サンタ・マリア・マッジョーレ聖堂もそのうちの一つで、そういえば荷物検査の方式が同じです。
他は、サン・ピエトロ大聖堂(ここは警備が最も強固!)、アッシジではサン・フランチェスコ聖堂(警備はどんなだったか記憶になし)。
残りのひとつ、サン・パオロ・フオーリ・レ・ムーラ聖堂にはまだ行った事がありませんが、同じなのかな?というのが若干気になります。そのうち行きます。
サン・ジョヴァンニ・イン・ラテラーノ聖堂中に入ります。
内部もすごいんですけれども、すっ飛ばして、一番好きな場所だけご紹介!
キオストロ、中庭の回廊
ここは有料区間ですが、見逃してはもったいない。
コズマという建築装飾をする人がその卓越したデザインと技量により有名になり、コズマーティとかコズマテスコとか形容詞になってしまった程。
12から13世紀にかけて大流行したスタイルです。
色々な教会の床によく見られる特徴的な模様が、前回のブログテーマの真実の口のあるサンタ・マリア・イン・コズメーディン教会でも見られて、
この特徴的な丸と、その周りの細かいモザイク。
フィレンツェにもいくつかあります。サン・ミニアート・アルモンテ教会のポルトガル枢機卿の礼拝堂の床が有名。そちらはルネサンス時代のコズマテスコ復刻版。

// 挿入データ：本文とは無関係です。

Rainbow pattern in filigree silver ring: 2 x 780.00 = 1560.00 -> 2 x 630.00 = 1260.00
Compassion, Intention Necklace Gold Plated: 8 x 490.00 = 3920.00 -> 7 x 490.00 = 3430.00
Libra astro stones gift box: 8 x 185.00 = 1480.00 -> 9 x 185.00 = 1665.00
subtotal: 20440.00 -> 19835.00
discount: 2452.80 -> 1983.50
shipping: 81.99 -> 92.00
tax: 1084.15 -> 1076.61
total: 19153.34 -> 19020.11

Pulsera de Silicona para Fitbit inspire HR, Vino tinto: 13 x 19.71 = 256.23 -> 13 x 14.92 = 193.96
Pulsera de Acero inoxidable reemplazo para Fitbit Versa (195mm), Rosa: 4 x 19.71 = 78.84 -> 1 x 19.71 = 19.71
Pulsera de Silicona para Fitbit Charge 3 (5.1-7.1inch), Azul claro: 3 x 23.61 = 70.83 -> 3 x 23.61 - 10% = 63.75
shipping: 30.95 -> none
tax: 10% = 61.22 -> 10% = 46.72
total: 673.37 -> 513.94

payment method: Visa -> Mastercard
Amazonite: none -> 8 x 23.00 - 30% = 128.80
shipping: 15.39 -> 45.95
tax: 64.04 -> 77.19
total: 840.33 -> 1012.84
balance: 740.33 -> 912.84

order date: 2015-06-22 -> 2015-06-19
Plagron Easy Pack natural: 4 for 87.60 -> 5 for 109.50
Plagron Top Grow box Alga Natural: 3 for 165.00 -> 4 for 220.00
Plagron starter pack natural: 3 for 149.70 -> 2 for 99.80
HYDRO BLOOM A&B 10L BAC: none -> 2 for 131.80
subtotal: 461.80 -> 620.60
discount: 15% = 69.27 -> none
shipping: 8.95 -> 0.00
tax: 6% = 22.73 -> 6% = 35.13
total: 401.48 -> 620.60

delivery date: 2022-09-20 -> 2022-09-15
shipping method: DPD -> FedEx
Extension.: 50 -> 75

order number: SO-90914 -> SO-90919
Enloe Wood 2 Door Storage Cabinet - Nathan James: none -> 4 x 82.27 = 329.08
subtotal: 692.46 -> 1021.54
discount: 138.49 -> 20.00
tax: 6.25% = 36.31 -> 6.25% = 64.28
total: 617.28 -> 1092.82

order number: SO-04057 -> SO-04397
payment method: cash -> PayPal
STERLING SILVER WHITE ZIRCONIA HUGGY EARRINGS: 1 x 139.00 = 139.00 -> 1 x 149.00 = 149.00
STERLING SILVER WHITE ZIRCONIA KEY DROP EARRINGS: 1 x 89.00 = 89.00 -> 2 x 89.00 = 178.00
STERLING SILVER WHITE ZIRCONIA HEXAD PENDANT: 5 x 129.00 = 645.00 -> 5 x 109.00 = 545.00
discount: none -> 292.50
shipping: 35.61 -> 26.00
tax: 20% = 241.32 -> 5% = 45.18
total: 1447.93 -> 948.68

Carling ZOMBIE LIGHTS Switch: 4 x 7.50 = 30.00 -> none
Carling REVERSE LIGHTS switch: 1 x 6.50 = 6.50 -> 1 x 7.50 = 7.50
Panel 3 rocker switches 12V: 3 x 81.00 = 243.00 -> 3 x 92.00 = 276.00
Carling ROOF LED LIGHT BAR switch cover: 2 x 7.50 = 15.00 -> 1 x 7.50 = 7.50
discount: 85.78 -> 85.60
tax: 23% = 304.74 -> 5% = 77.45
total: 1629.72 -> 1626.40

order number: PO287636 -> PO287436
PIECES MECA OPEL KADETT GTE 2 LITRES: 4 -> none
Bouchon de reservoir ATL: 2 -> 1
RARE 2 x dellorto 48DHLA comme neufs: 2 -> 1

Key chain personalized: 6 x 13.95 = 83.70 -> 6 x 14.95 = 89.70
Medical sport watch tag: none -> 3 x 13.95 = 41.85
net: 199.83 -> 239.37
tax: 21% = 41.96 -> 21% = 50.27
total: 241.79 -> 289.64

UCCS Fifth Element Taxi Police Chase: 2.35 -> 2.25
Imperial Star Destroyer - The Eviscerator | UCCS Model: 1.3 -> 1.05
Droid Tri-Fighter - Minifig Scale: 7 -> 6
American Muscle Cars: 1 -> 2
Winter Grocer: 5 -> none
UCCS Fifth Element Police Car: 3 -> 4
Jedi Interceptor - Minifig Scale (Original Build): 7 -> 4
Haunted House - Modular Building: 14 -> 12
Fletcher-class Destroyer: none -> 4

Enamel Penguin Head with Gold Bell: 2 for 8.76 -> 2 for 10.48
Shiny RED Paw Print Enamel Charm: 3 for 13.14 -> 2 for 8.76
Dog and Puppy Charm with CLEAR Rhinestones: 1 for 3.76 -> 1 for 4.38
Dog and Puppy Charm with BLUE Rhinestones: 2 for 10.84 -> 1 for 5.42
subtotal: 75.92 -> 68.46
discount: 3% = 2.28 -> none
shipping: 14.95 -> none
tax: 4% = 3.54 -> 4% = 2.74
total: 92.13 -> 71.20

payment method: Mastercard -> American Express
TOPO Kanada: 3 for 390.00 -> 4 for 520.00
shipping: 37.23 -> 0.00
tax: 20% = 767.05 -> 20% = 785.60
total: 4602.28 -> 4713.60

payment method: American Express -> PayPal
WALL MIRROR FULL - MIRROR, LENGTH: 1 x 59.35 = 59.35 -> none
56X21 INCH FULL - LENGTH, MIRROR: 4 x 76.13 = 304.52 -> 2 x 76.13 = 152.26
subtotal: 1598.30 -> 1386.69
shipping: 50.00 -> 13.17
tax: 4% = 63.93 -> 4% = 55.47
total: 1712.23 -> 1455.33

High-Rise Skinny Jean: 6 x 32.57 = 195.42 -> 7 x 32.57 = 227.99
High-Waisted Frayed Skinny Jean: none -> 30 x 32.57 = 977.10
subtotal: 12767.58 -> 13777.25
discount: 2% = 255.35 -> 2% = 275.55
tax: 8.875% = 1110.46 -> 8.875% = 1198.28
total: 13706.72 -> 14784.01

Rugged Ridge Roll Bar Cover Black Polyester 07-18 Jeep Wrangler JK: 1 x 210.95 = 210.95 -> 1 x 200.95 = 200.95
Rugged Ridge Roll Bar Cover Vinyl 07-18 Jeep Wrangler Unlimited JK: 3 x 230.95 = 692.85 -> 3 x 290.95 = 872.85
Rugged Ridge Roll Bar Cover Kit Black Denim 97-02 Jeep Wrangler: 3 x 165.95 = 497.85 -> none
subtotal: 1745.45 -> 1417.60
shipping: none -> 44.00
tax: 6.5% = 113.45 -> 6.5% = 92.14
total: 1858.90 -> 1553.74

あと、個人的に好きなのが、フィレンツェ大聖堂の旧ファサードのモザイク。
アルノルフォ・ディ・カンビオ設計のフィレンツェ大聖堂の当初のデザインは未完に終わり、現在は断片しか残っていませんが、もし完成していたならば・・・と妄想。
現在は大聖堂美術館でその実物大模型を見る事ができます。
サン・ジョヴァンニ・イン・ラテラーノの断片↓
マッダレーナの主祭壇
ちょっとボロっとしてますが、聖堂内部の真ん中にあった”マッダレーナの主祭壇“の断片です。
ボニファーチョ(ボニファティウス)8世の時代に彫刻家デオダート・ディ・コズマが制作しましたが、古くなってボッロミーニの計画が採用された17世紀の改装で解体されてしまいました。
回廊に展示してあります。
ちょっと離れた場所にも同じくマッダレーナの祭壇の断片。↓
リッカルド・アンニバルニの霊廟
アルノルフォ・ディ・カンビオによる、13世紀に亡くなったリッカルド・アンニバルニの霊廟の断片。
ボニファーチョ8世の肖像を制作した彫刻家としても知られるアルノルフォ・ディ・カンビオの作品です。
若干気になるのは、横たわっている姿なのに服の裾の重力のベクトルが水平!
思わず服の襞を観察してしまいます。が、批判している訳ではなく、むしろ大好きです。
ローマの有名観光地もいいですけれども、人混みから離れてこんな落ち着いた場所でゆっくり鑑賞するのもいいですね。